*** Begin section ***
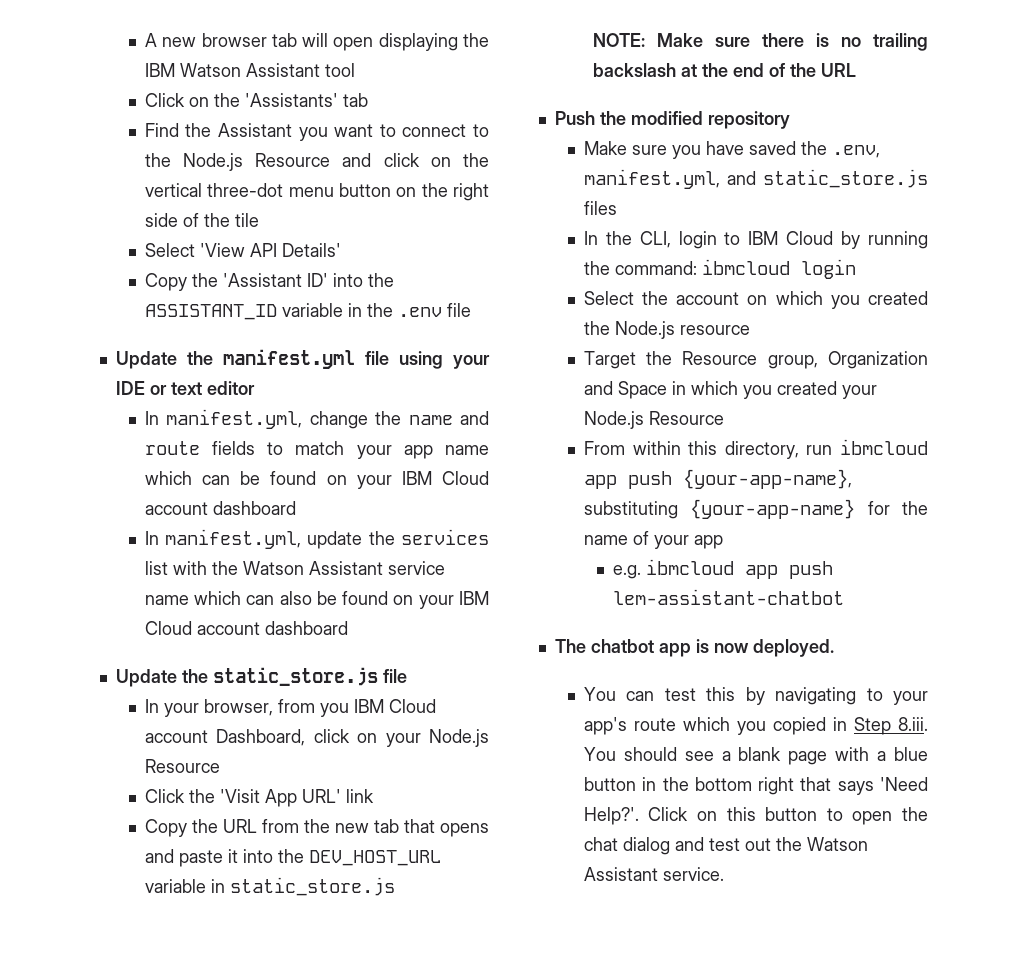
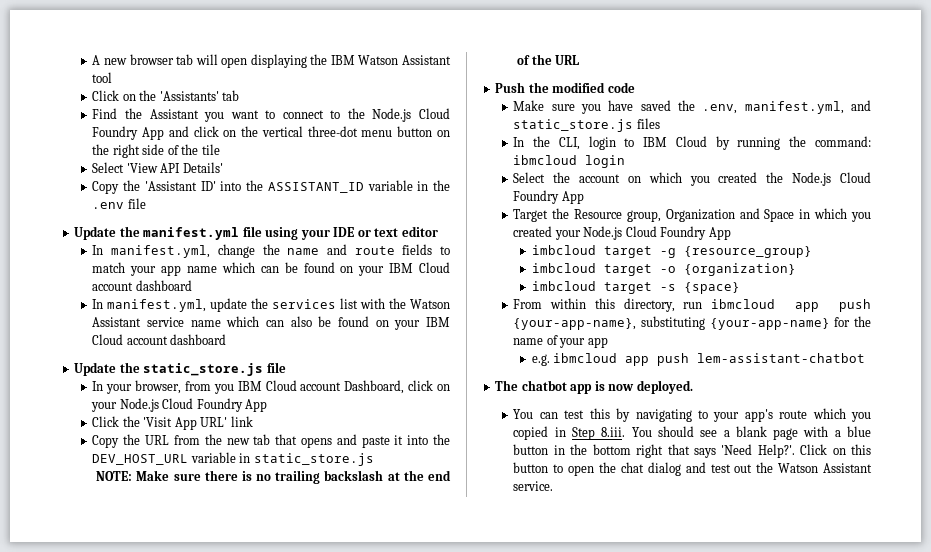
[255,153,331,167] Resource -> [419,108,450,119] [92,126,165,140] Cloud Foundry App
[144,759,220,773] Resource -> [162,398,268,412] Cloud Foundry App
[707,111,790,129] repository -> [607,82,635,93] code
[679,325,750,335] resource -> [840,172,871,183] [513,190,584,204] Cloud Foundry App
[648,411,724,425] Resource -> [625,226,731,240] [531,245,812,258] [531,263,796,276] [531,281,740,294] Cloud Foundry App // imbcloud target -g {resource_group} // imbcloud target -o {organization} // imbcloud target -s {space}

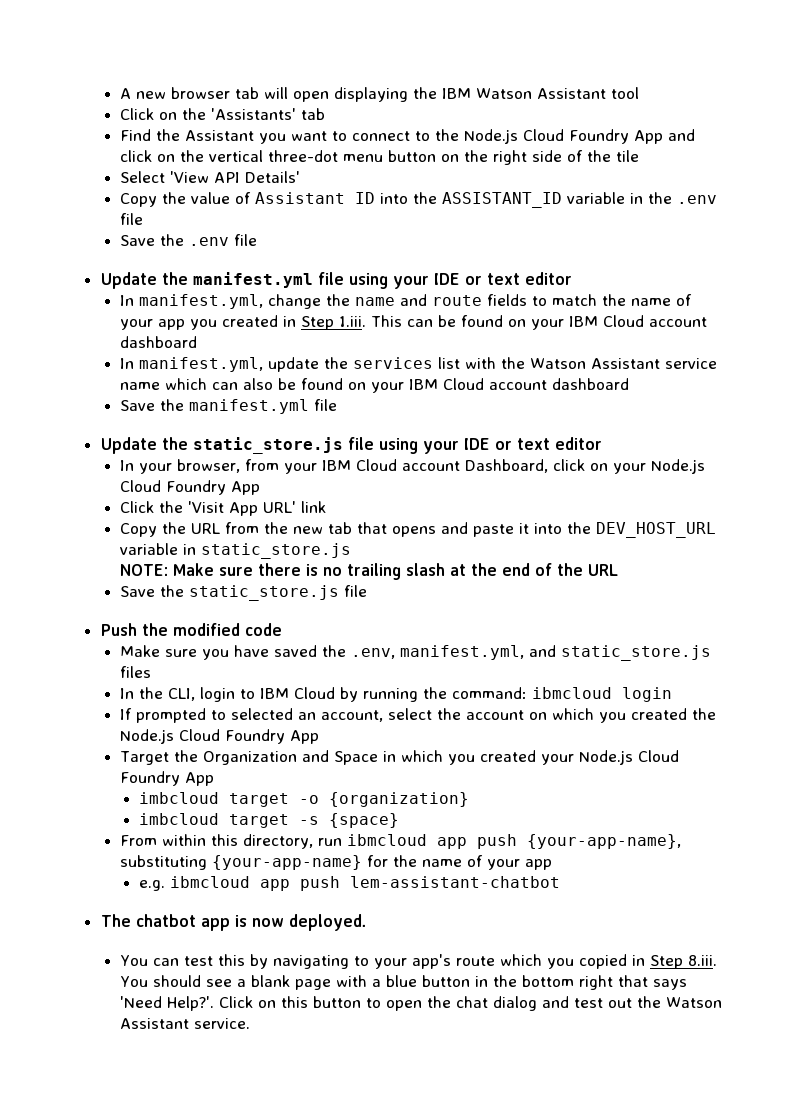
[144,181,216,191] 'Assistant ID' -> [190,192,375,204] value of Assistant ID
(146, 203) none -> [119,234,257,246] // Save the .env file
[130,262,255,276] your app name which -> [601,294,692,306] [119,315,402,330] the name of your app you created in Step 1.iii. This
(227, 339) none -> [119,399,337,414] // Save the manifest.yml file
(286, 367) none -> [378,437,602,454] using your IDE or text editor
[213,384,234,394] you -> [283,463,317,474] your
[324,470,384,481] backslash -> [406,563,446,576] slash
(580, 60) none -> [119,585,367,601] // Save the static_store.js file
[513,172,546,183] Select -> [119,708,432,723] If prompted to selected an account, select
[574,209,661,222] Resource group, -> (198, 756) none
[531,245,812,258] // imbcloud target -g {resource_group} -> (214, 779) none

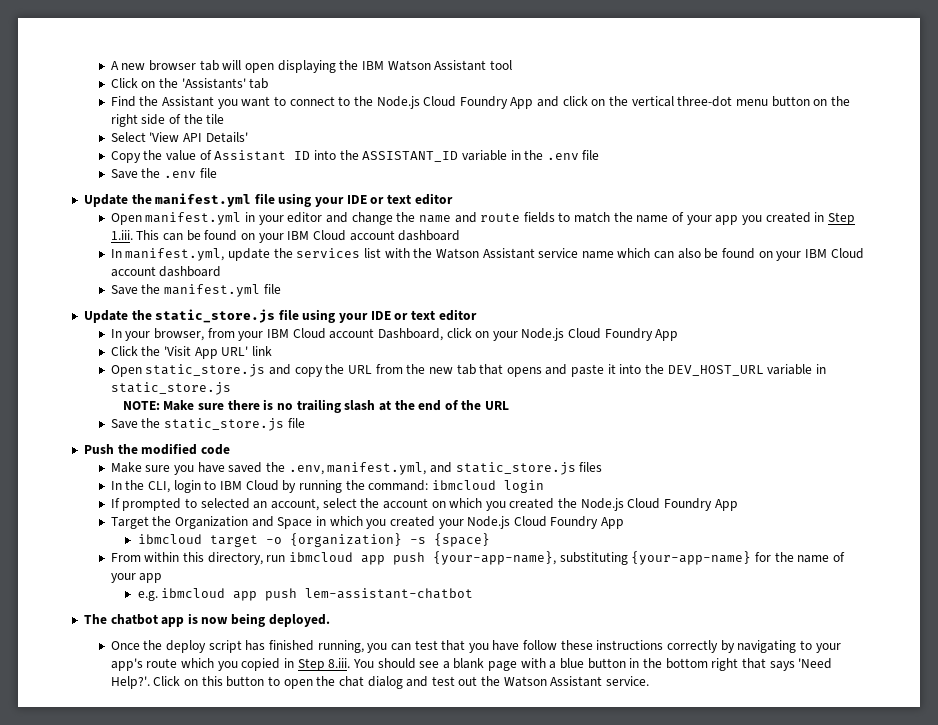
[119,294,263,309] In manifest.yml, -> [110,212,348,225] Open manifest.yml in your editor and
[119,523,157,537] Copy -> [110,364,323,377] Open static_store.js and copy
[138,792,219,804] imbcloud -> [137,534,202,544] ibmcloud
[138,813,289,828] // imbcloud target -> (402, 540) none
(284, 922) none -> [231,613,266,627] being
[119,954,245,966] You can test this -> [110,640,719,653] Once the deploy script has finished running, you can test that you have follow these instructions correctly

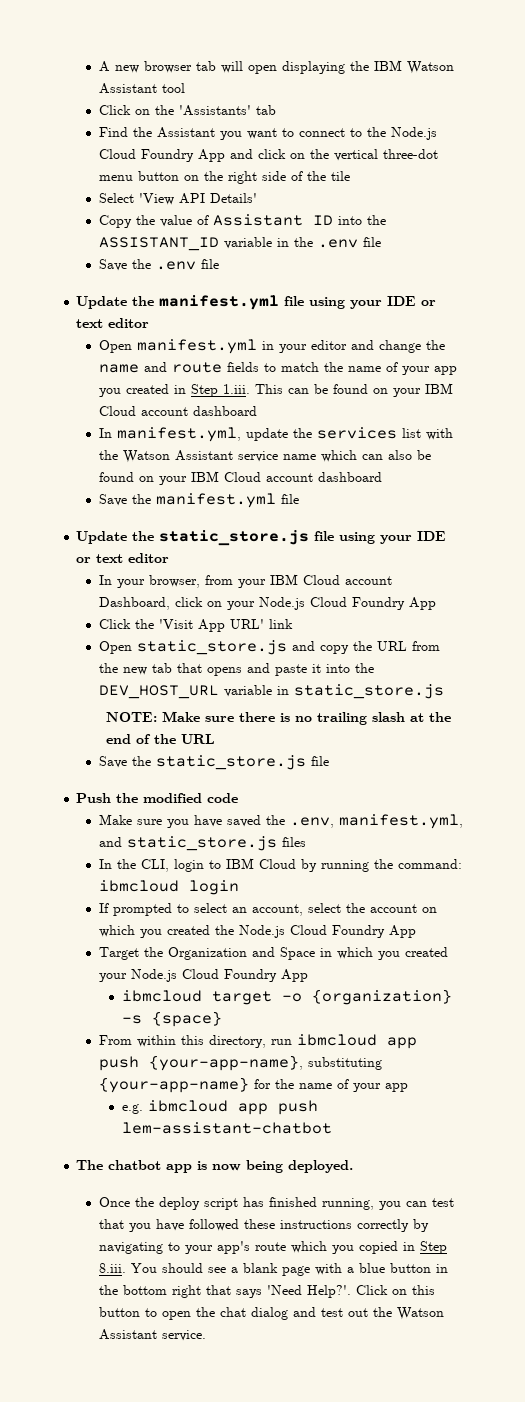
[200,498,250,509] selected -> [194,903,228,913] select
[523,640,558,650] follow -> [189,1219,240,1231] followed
*** End section ***
- Exercise -
Give the number of lines in the entries that contain the word "file", without any other words.

- Response -
3